- **DATA TO USE**
· · · · ·

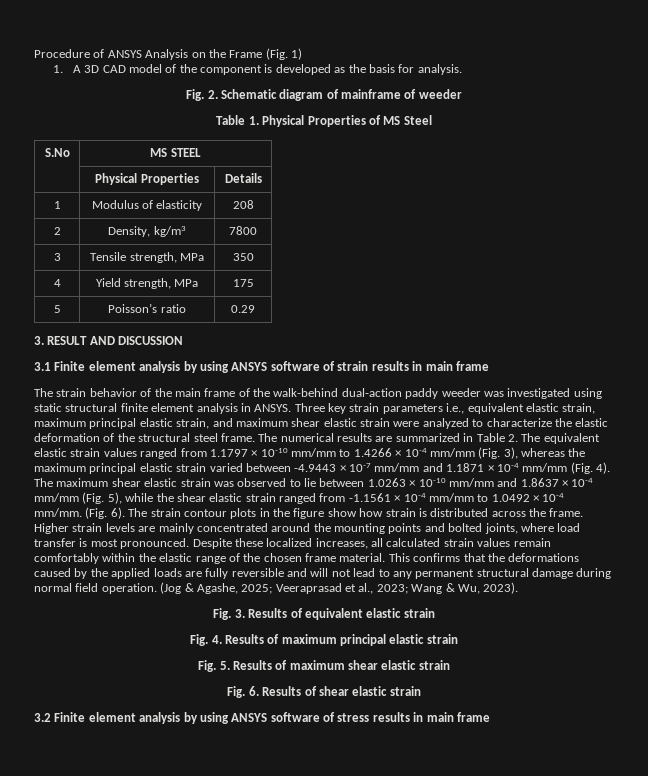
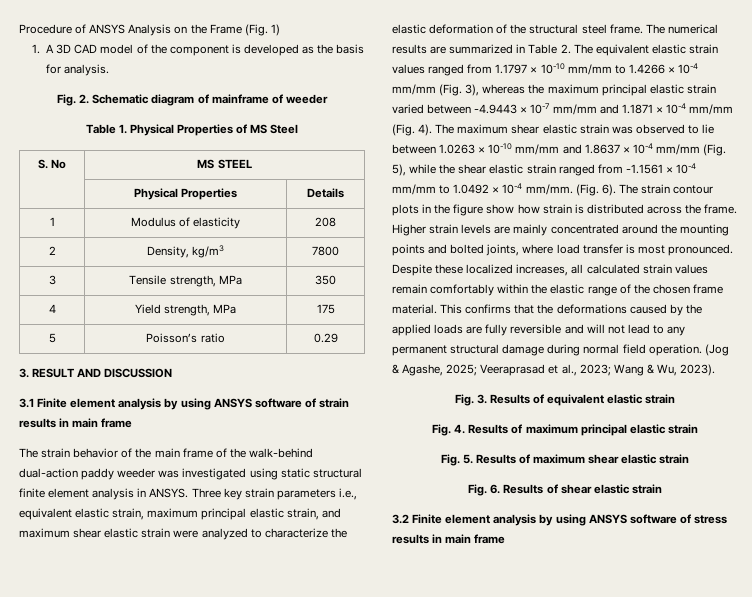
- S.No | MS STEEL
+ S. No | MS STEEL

· · · · ·

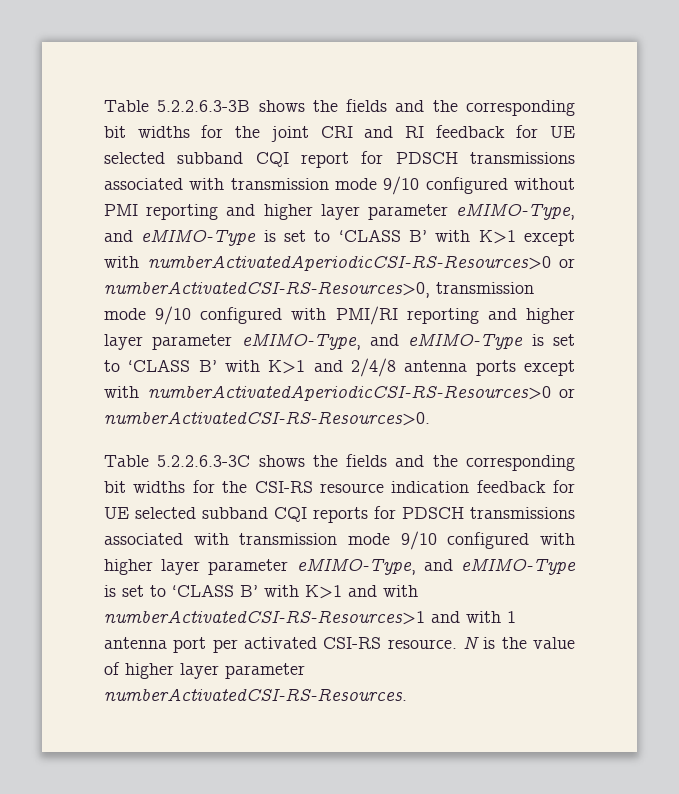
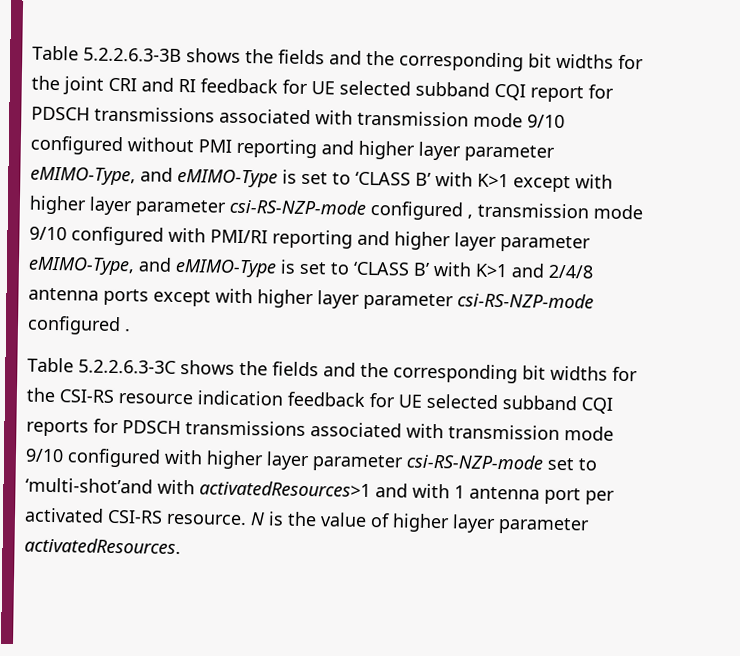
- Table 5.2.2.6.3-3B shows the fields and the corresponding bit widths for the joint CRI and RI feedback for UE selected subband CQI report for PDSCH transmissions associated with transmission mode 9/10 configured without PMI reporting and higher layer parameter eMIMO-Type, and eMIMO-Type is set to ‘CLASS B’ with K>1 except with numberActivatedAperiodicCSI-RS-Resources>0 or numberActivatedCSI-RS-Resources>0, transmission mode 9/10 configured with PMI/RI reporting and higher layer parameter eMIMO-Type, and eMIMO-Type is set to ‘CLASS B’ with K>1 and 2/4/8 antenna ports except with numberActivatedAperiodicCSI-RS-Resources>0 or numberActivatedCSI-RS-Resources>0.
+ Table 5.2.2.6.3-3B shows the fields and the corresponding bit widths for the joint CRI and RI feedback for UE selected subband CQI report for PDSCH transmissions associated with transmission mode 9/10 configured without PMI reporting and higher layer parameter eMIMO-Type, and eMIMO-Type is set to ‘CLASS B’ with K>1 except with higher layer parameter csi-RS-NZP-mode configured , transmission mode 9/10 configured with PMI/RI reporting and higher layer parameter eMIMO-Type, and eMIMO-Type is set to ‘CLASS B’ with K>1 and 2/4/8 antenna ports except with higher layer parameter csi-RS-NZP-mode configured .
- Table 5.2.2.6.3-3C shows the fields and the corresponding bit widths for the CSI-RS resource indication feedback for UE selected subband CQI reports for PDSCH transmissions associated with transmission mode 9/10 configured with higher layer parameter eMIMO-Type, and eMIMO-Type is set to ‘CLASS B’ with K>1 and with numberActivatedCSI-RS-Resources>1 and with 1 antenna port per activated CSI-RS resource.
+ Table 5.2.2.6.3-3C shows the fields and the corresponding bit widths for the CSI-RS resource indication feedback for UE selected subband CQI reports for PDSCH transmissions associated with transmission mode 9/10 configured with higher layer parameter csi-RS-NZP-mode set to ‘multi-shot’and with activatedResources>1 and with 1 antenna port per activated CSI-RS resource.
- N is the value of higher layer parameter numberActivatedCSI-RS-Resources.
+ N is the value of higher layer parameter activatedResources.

· · · · ·

- **AIM OF THE TASK**
Please give back exactly the lines of the listing above that run from the one containing "- Table 5.2.2.6.3-3C" through the one containing "layer parameter activatedResources.", and only those.

- **RESPONSE AREA**
- Table 5.2.2.6.3-3C shows the fields and the corresponding bit widths for the CSI-RS resource indication feedback for UE selected subband CQI reports for PDSCH transmissions associated with transmission mode 9/10 configured with higher layer parameter eMIMO-Type, and eMIMO-Type is set to ‘CLASS B’ with K>1 and with numberActivatedCSI-RS-Resources>1 and with 1 antenna port per activated CSI-RS resource.
+ Table 5.2.2.6.3-3C shows the fields and the corresponding bit widths for the CSI-RS resource indication feedback for UE selected subband CQI reports for PDSCH transmissions associated with transmission mode 9/10 configured with higher layer parameter csi-RS-NZP-mode set to ‘multi-shot’and with activatedResources>1 and with 1 antenna port per activated CSI-RS resource.
- N is the value of higher layer parameter numberActivatedCSI-RS-Resources.
+ N is the value of higher layer parameter activatedResources.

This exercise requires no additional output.